While Transition and other grassroots groups focus on the vital task of local resiliency, it is becoming clear to many of us that the demands of our time, and the transition now unfolding, also require us to think regionally. What follows is an attempt to sketch out a rationale for thinking at a regional scale — as opposed to only the local, national, and global ones we are more accustomed to.
This document is offered in the spirit of provoking reflection and as a springboard for further discussion. We hope it sets the stage for a deeper dive into the ideas of regional resilience. We also hope it serves as an invitation for us all to collectively imagine the kind of region where we, our children, and our grandchildren, can grow and thrive.
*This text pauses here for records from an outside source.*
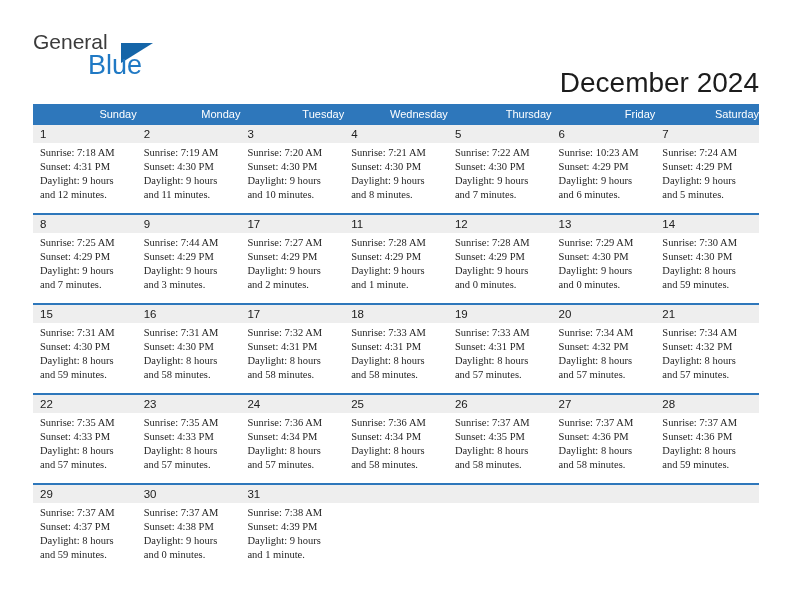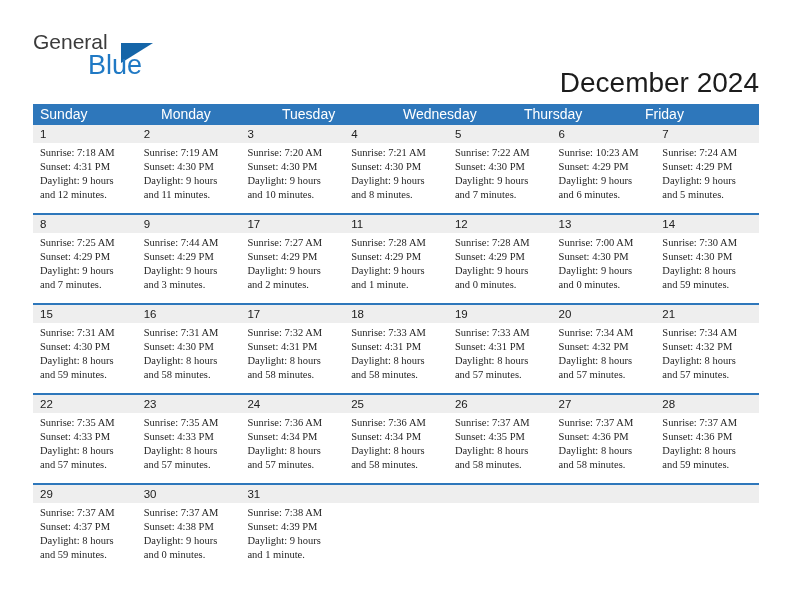--- a/index.html
+++ b/index.html
@@ -100,10 +100,11 @@
   .weekday {
     flex: 1 1 0;
     color: #ffffff;
-    font-size: 14px;
+    font-size: 11px;
     line-height: 21px;
     padding-left: 7px;
     white-space: nowrap;
+    text-align: right;
   }
 
   .week-row {

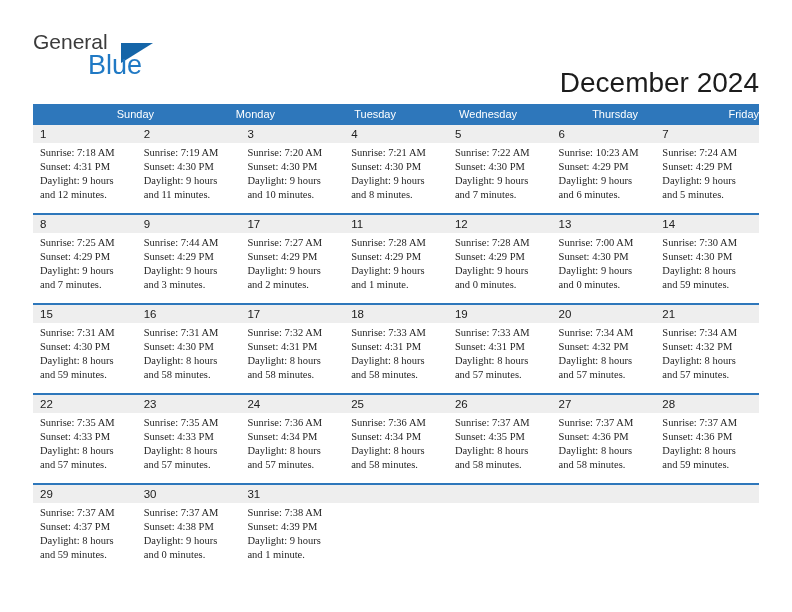--- a/index.html
+++ b/index.html
@@ -167,6 +167,7 @@
         <div class="weekday">Wednesday</div>
         <div class="weekday">Thursday</div>
         <div class="weekday">Friday</div>
+        <div class="weekday">Saturday</div>
       </div>
     <div id="weeks-container">
         <div class="week-row first">

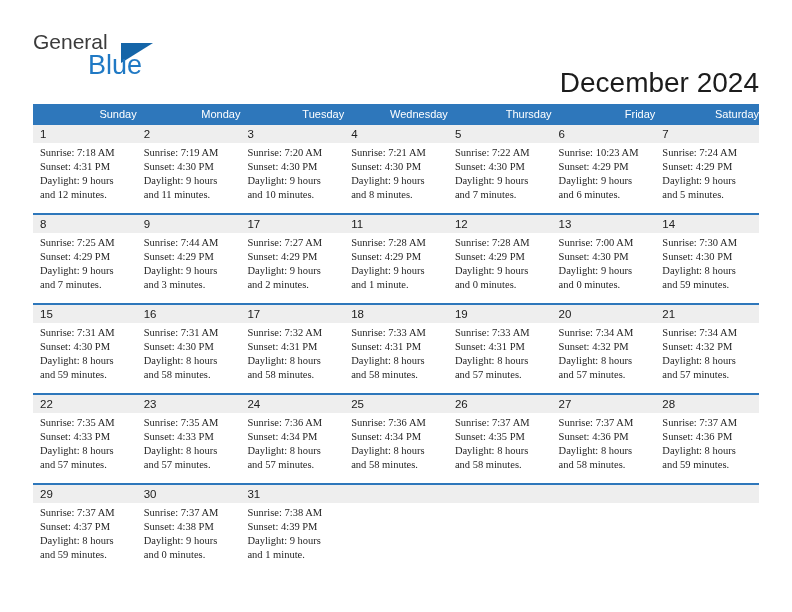--- a/index.html
+++ b/index.html
@@ -284,7 +284,7 @@
           <div class="day-cell">
             <div class="daynum-band">13</div>
             <div class="details">
-              <div>Sunrise: 7:00 AM</div>
+              <div>Sunrise: 7:29 AM</div>
               <div>Sunset: 4:30 PM</div>
               <div>Daylight: 9 hours</div>
               <div>and 0 minutes.</div>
“New Normals” and New Responses
Our lives are currently lived within a global economic system that is unjust and unsustainable. Those of us involved in the Transition effort, along with many others in our region, understand that we are living in, and must respond to, an era of “new normals” caused by climate change and deepening ecological, economic and political crises.
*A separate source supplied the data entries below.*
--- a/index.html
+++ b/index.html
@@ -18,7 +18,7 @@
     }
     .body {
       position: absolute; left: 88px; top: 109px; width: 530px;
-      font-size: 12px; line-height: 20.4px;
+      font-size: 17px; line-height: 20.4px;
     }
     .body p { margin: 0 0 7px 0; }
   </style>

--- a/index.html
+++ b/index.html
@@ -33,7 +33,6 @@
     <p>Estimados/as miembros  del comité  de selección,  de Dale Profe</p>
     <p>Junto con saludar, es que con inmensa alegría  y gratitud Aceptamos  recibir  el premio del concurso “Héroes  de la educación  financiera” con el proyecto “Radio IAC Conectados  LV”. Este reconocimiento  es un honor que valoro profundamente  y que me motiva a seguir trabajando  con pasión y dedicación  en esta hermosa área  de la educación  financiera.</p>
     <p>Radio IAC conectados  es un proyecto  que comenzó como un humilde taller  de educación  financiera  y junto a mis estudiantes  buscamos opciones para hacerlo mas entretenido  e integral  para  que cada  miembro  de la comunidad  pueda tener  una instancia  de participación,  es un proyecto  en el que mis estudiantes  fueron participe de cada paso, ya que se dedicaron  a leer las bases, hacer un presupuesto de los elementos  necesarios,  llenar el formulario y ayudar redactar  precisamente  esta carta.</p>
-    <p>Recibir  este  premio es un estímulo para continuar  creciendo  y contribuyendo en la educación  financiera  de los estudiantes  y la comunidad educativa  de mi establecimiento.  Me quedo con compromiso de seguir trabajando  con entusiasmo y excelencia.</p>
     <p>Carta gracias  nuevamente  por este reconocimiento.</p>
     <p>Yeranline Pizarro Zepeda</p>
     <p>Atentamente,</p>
It is clear that the federal government and the other institutions of the past are incapable of the innovation and adaptation needed to even address the most pressing issues we face. As community groups and regional activists, we need to pioneer our own path and lead by doing.
Why a Regional Response is Necessary
Citizens can have the greatest impact closest to home through community-based, local action. The Transition movement, and many others, honor the principle of subsidiarity, which means that action should always be taken at the smallest, most local level possible. To this end, Transition, sustainability and resilience initiatives have created community gardens, community educational opportunities, local transportation improvements, local currencies, and much, much more. Now, some Transition activists are wondering if we should take the principles of re-localized communities and apply them to re-localizing New England.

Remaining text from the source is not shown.